Both BDAG1 and Thayer (translating Wilke)2 concur that φυσιόω can be understood as “to make proud” (active voice) or “to be proud” (passive voice). With respect to the Corinthians, it’s possible that there pride was a result of their intellectual knowledge.3
As far as 1 Cor. 5:2 is concerned, Henry Alford (among others) did not believe that the Corinthians were actually proud because of the fornication. He commented that the pride was cum hoc, not propter hoc.4 The Corinthians were proud for other reasons,5 but due to the severity of the sin in 1 Cor. 5:2, the apostle Paul took that moment to express astonishment (and perhaps disgust) that the Corinthians could even dare exhibit pride at all!
References
Alford, Henry. The Greek Testament. Vol. 2. Boston: Lee, 1878.

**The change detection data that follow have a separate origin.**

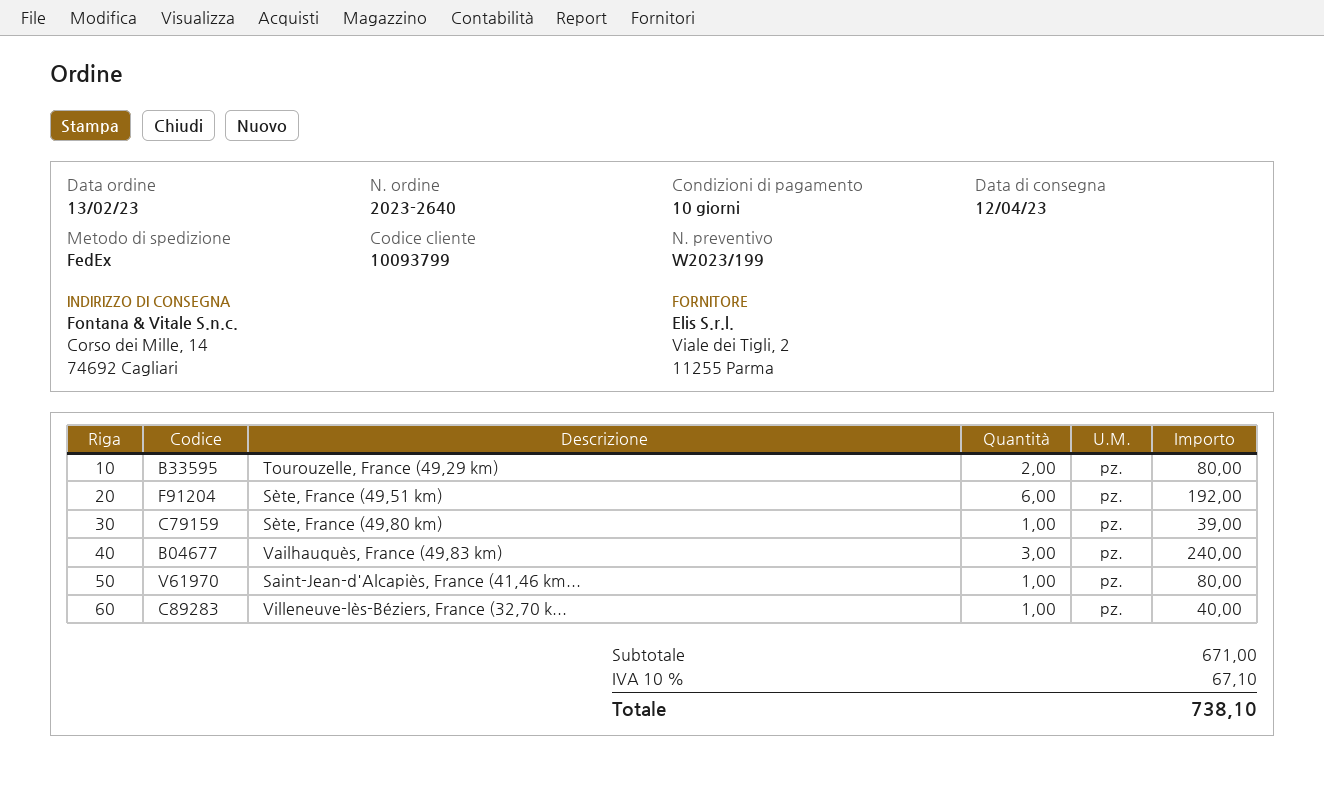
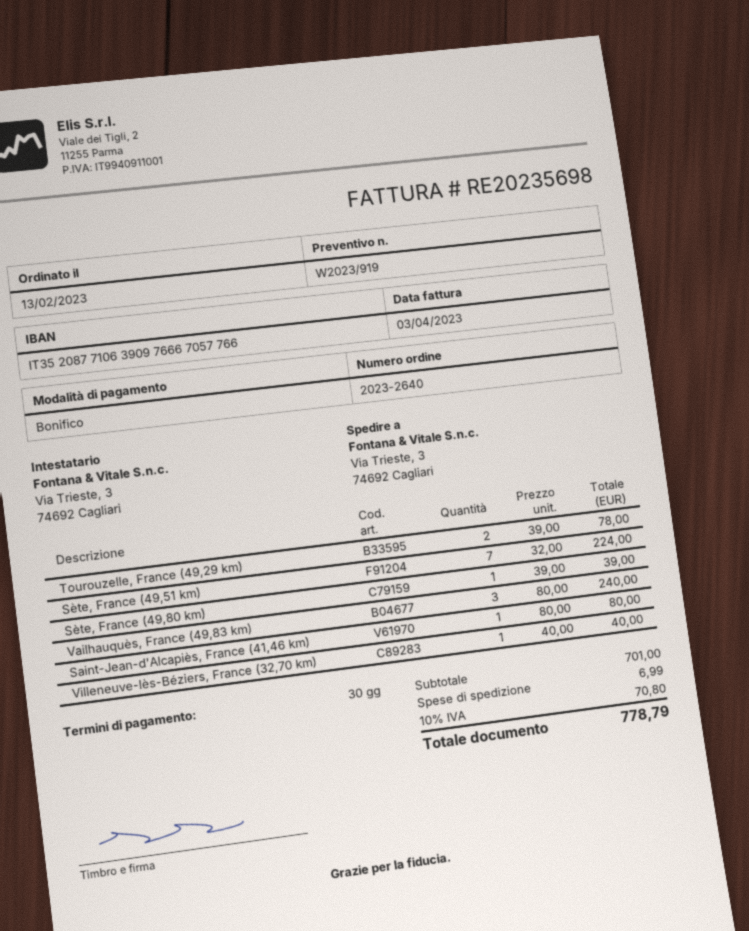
quote number: W2023/199 -> W2023/919
payment terms: 10 days -> 30 days
ship to: Corso dei Mille, 14, 74692 Cagliari -> Via Trieste, 3, 74692 Cagliari
Tourouzelle, France (49,29 km): 2 for 80.00 -> 2 for 78.00
Sète, France (49,51 km): 6 for 192.00 -> 7 for 224.00
subtotal: 671.00 -> 701.00
shipping: none -> 6.99
tax: 10% = 67.10 -> 10% = 70.80
total: 738.10 -> 778.79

Arndt, William; Bauer, Walter; Danker, Frederick William. A Greek-English Lexicon of the New Testament and Other Early Christian Literature. 3rd ed. Chicago: U of Chicago P, 2000.
Wilke, Christian Gottlob. A Greek-English Lexicon of the New Testament: Being Grimm Wilke’s Clavis Novi Testamenti. Trans. Thayer, Joseph Henry. Ed. Grimm, Carl Ludwig Wilibald. Rev. ed. New York: American Book, 1889.
Footnotes
1 p. 1069
2 p. 660
3 1 Cor. 8:1: «ἡ γνῶσις φυσιοῖ»—“Knowledge makes proud.”
4 Commentary on 1 Cor. 5:2 (p. 505). Cum hoc (lit. “with this”) is when something occurs with something else. Propter hoc (lit. “because of this”) is when something occurs because of something else. Both are related to a fallacy known as Cum hoc ergo propter hoc.